A descoberta de ruínas romanas nos antigos terrenos da Feira Popular de Lisboa, em Entrecampos, foi anunciada há pouco mais de um mês, mas só agora surgem as primeiras imagens. Um vídeo amador mostra pela primeira vez os vestígios encontrados, de diferentes cronologias, que podem ir desde os primórdios da Humanidade até ao século XIX, passando pelo tempo do Império Romano.
Ainda antes do último Natal, José Capristano começou a aperceber-se de que as obras no local, adquirido pela Fidelidade à Câmara Municipal de Lisboa, em 2018, por 238,5 milhões de euros, estavam a destapar construções antigas. No dia 28 de abril, decidiu documentar em vídeo aquilo que já não tinha dúvidas tratar-se de uma escavação arqueológica.
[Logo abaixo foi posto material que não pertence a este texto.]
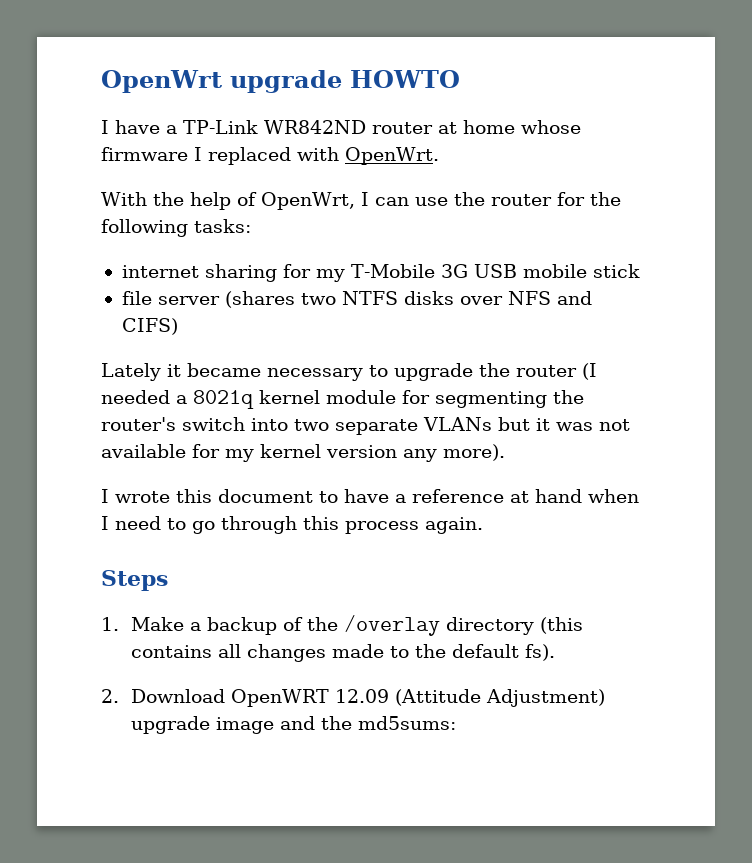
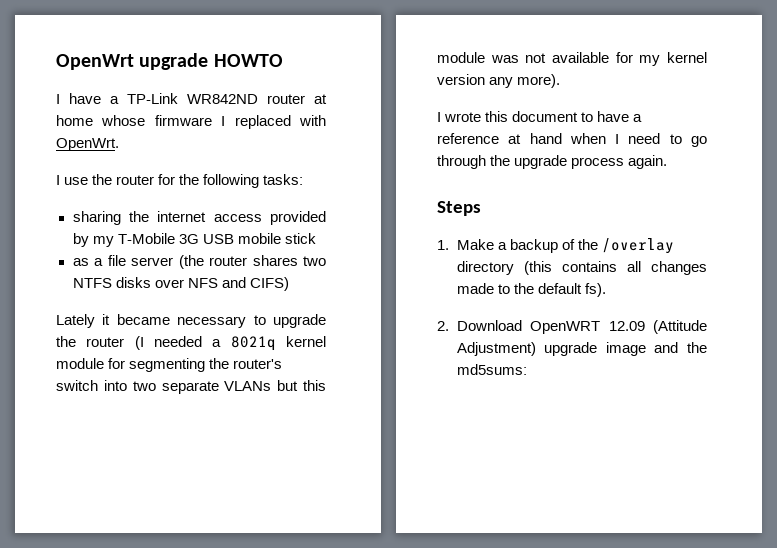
[101,192,409,210] With the help of OpenWrt, I can -> [56,175,60,185] I
[121,264,311,282] internet sharing for -> [72,211,326,225] [72,233,89,247] sharing the internet access provided by
[121,291,295,308] file server (shares -> [72,255,298,269] as a file server (the router shares
[536,418,550,431] it -> [303,380,326,391] [437,52,485,63] this module
[303,516,339,530] this -> [490,155,568,169] the upgrade

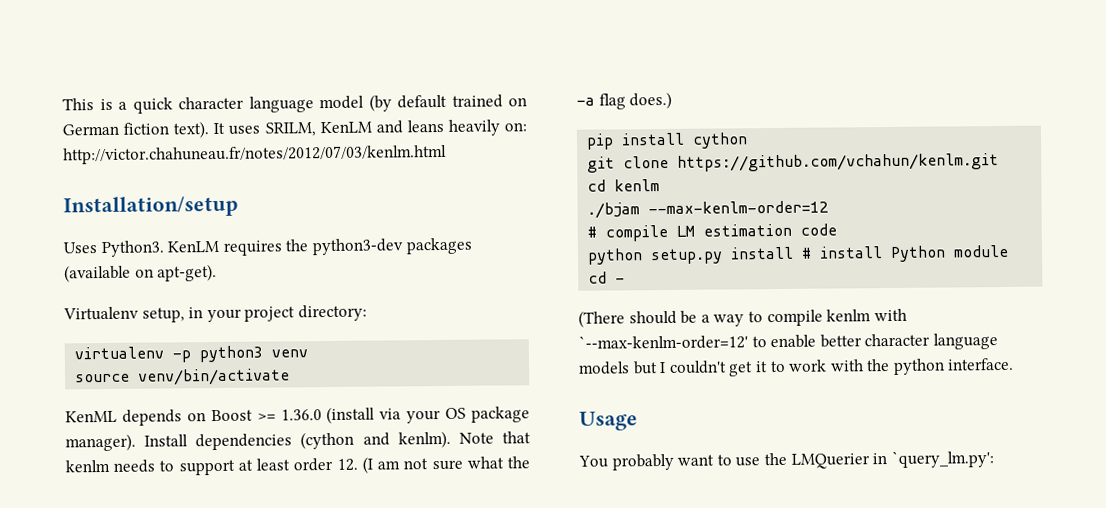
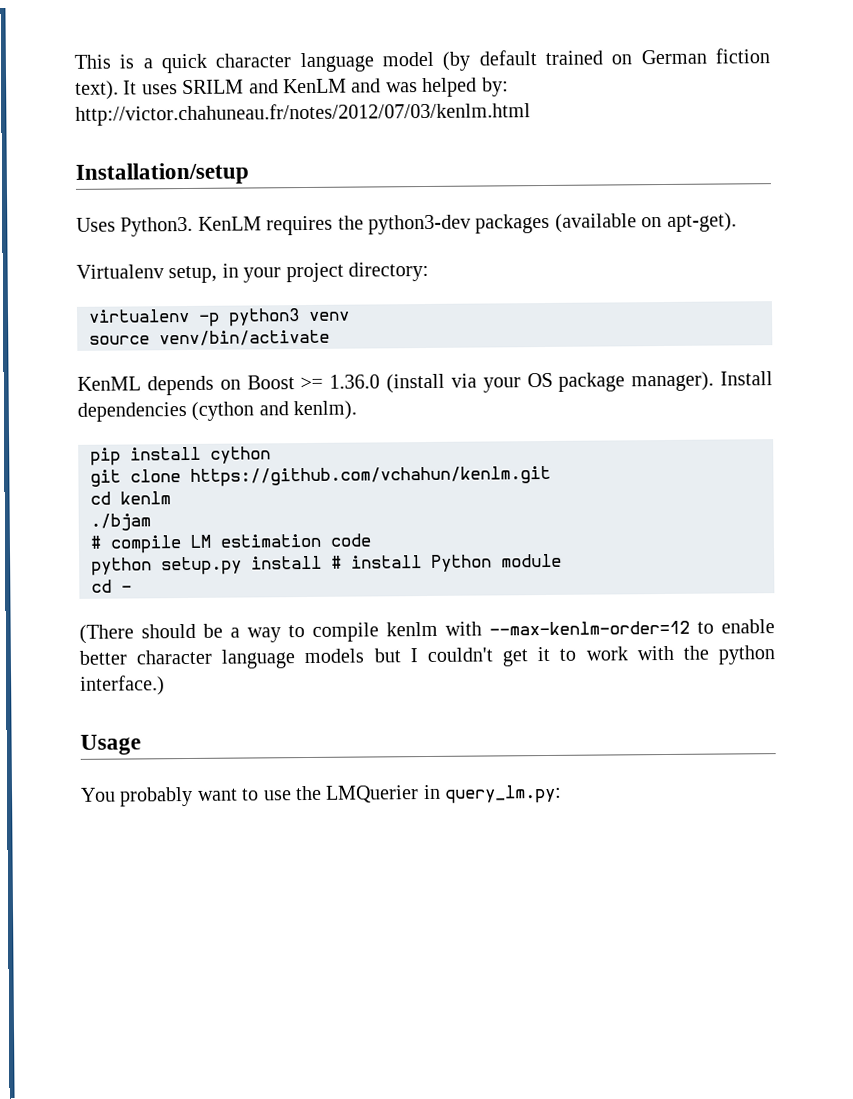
[264,119,527,137] SRILM, KenLM and leans heavily on: -> [182,77,509,98] SRILM and KenLM and was helped by:
[458,431,532,444] [65,456,530,476] [576,91,673,110] Note that kenlm needs to support at least order 12. (I am not sure what the -a flag does.) -> (358, 410) none
[648,200,830,215] --max-kenlm-order=12 -> (151, 522) none
[578,334,748,350] `--max-kenlm-order=12' -> [489,620,690,636] --max-kenlm-order=12
[947,357,1015,371] interface. -> [80,675,165,696] interface.)
[890,450,994,469] `query_lm.py': -> [444,784,563,804] query_lm.py:

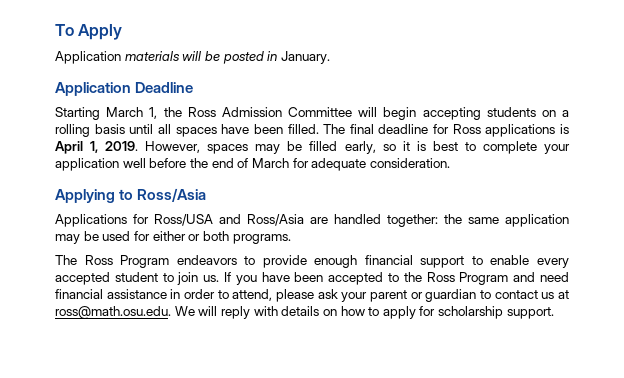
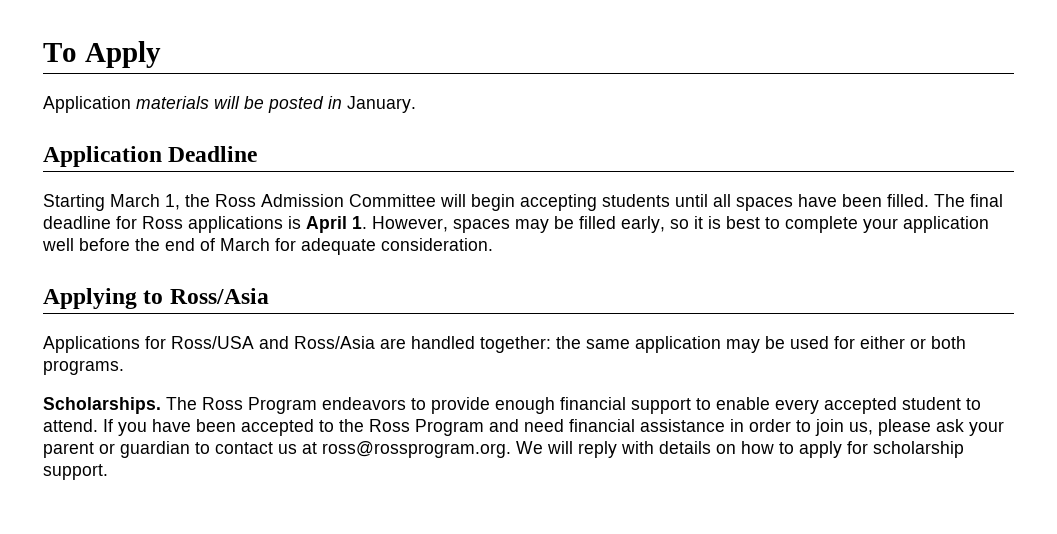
[541,110,570,117] [55,124,125,137] on a rolling basis -> (670, 200) none
[90,141,139,153] 1, 2019. -> [352,216,367,229] 1.
(291, 239) none -> [43,397,161,414] Scholarships.
[177,272,220,285] join us. -> [43,419,98,432] attend.
[232,289,273,301] attend, -> [815,419,873,436] join us,
[55,306,171,319] ross@math.osu.edu. -> [322,441,511,458] ross@rossprogram.org.

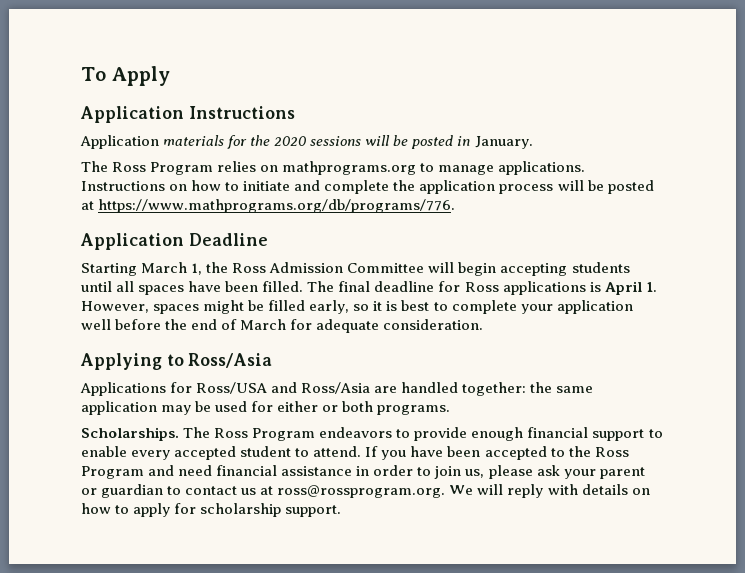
(161, 54) none -> [80,106,295,123] // Application Instructions
(209, 102) none -> [227,135,362,149] for the 2020 sessions
(416, 104) none -> [81,161,586,175] [81,180,654,194] [81,199,456,213] // The Ross Program relies on mathprograms.org to manage applications. Instructions on how to initiate and complete the application process will be posted at https://www.mathprograms.org/db/programs/776.
[515,219,549,233] may -> [203,300,245,314] might

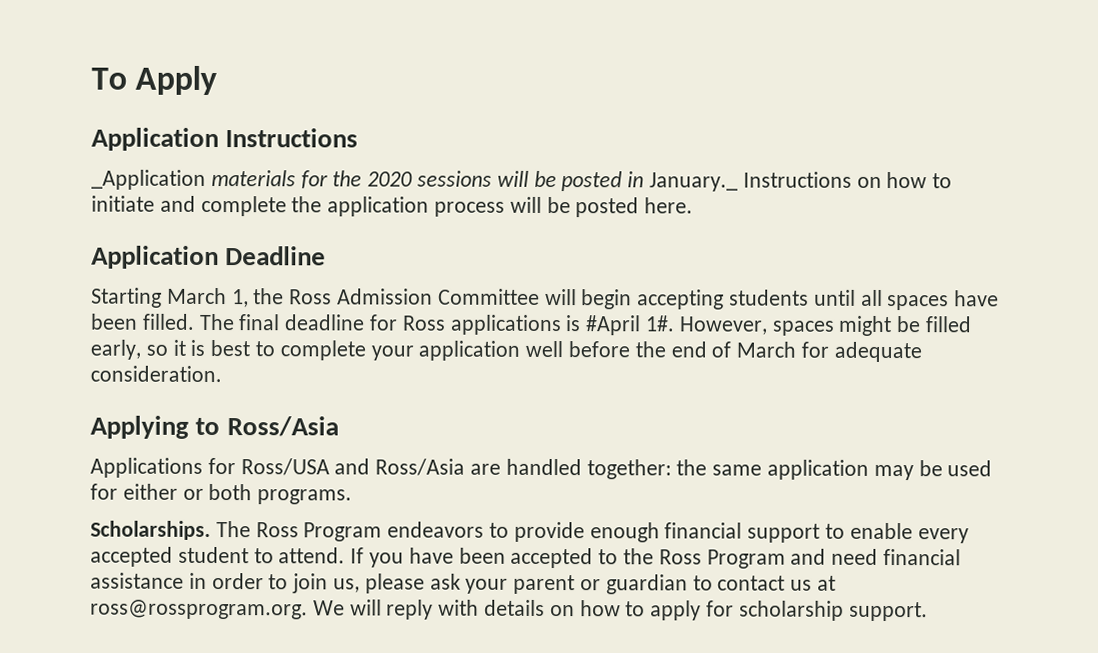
[80,135,159,149] Application -> [91,169,206,190] _Application
[474,136,533,149] [81,161,586,175] January. // The Ross Program relies on mathprograms.org to manage applications. -> [649,172,739,192] January._
[81,199,456,213] at https://www.mathprograms.org/db/programs/776. -> [644,197,694,214] here.
[604,281,657,295] April 1. -> [585,315,676,336] #April 1#.

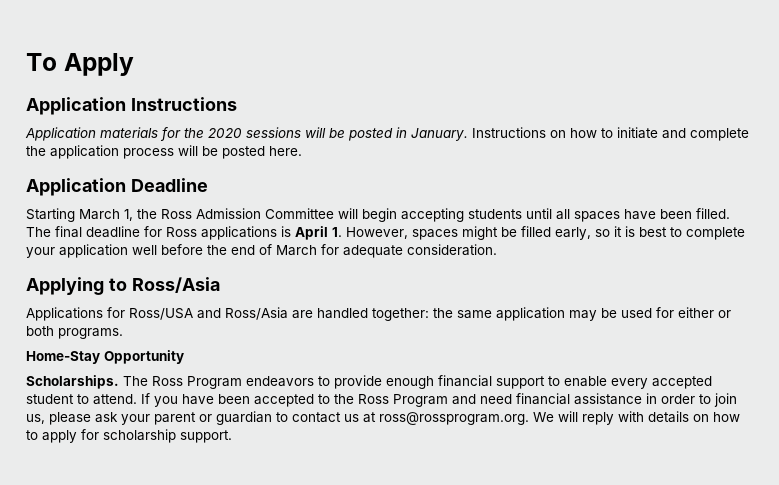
[91,169,206,190] _Application -> [25,127,96,141] Application
[649,172,739,192] January._ -> [411,128,468,141] January.
[585,315,676,336] #April 1#. -> [295,226,342,240] April 1.
(353, 497) none -> [26,350,184,364] // Home-Stay Opportunity

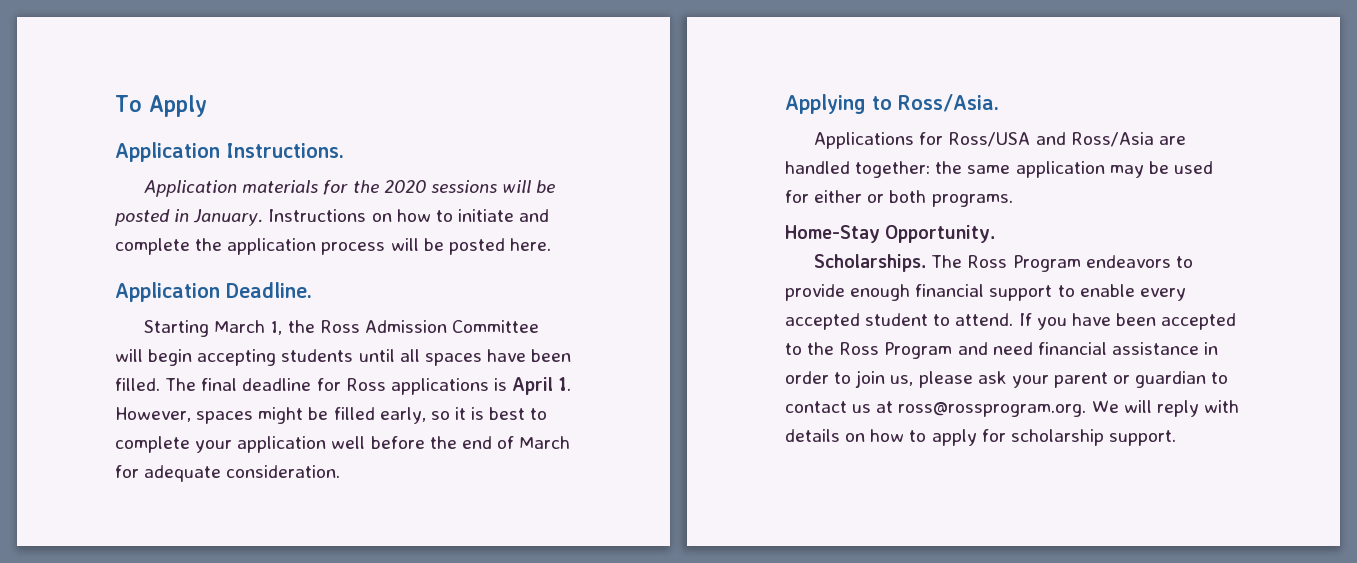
[130,97,237,111] Instructions -> [226,143,344,158] Instructions.
[130,178,208,192] Deadline -> [226,282,312,298] Deadline.
[131,277,220,293] Ross/Asia -> [898,94,999,112] Ross/Asia.
[104,350,184,364] Opportunity -> [885,225,996,243] Opportunity.

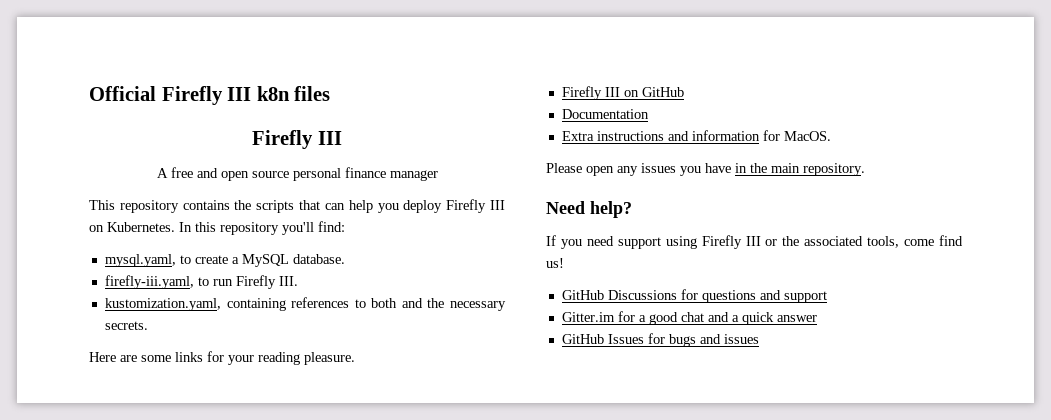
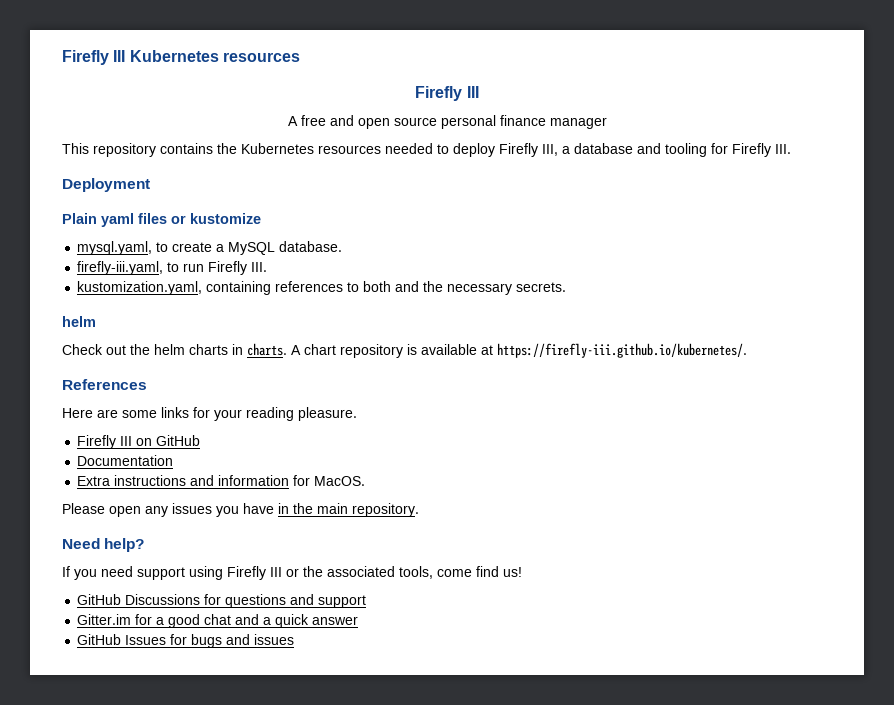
[89,86,331,105] Official Firefly III k8n files -> [62,50,300,65] Firefly III Kubernetes resources
[256,199,505,213] [89,221,345,235] scripts that can help you deploy Firefly III on Kubernetes. In this repository you'll find: -> [241,143,791,157] [62,178,150,192] [62,213,261,227] Kubernetes resources needed to deploy Firefly III, a database and tooling for Firefly III. // Deployment // Plain yaml files or kustomize
(148, 325) none -> [62,316,96,327] [62,343,747,358] [62,379,147,390] // helm // Check out the helm charts in charts. A chart repository is available at https://firefly-iii.github.io/kubernetes/. // References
Na visita semanal a casa dos pais, com a vista privilegiada de um oitavo andar para toda a zona envolvente, o consultor imobiliário filmou os vestígios já destapados, quer do lado da Avenida das Forças Armadas quer do lado oposto, na direção do Campo Pequeno, descobertos mais recentemente. As fotografias que captara no dia 1 de fevereiro (ver galeria em baixo) permitem perceber, na comparação com as imagens do recente vídeo, a evolução dos trabalhos ao longo destes meses.
No início de abril, a Fidelidade adiantava à agência Lusa que tinha em curso “uma escavação arqueológica alargada”, em coordenação com a Direção-Geral do Património Cultural (DGPC), tendo como propósito caracterizar e registar “todas as realidades arqueológicas existentes”. Já era possível observar à superfície “um conjunto de estruturas em positivo, edificadas em alvenaria de pedra e argamassa de cal de cronologias moderna e contemporânea” e, num plano inferior, outras construções do mesmo tipo, todas situadas nos séculos XVII, XVIII e XIX. “Sob estas realidades e já muito afetadas por estas ocupações mais recentes, podem observar-se alguns pisos e restos de muros resumidos às suas fundações de cronologia romana”, acrescentava então a Fidelidade.
Agora, em esclarecimentos à VISÃO, a seguradora adianta que “a grande maioria das estruturas visíveis correspondem a quintas rurais”, como é o caso de poços e tanques “relacionados com a prática agrícola”. No lado sul do terreno, foram já identificados “os alicerces do antigo Mercado de Gado de Lisboa, demolido nas primeiras décadas do Século XX”. Em relação aos vestígios romanos, a Fidelidade indica que “ocupam apenas uma zona restrita da área de intervenção e encontram-se muito destruídos, fruto da reutilização da pedra e do espaço para as construções de época moderna e contemporânea.”
As escavações iniciaram-se no final de 2019 e, segundo a DGPC, evidenciam vestígios de tempos ainda mais antigos, da viragem do quarto para o terceiro milénio a.C., e eventualmente, até, do paleolítico, os primórdios da Humanidade. Sobre a era romana, a entidade responsável pela gestão do património cultural disse à Lusa que “não se confirmou, até ao presente, a existência de uma necrópole”, como se suspeitava, mas está já documentada a presença de uma área de caráter habitacional dessa época.
Para os terrenos da antiga Feira Popular está prevista a construção de 279 habitações de venda livre e escritórios, além da nova sede da Fidelidade, mas as obras só poderão avançar após receberem luz verde da autarquia. Antes, vai ser necessário identificar a verdadeira dimensão e relevância do património arqueológico ali existente.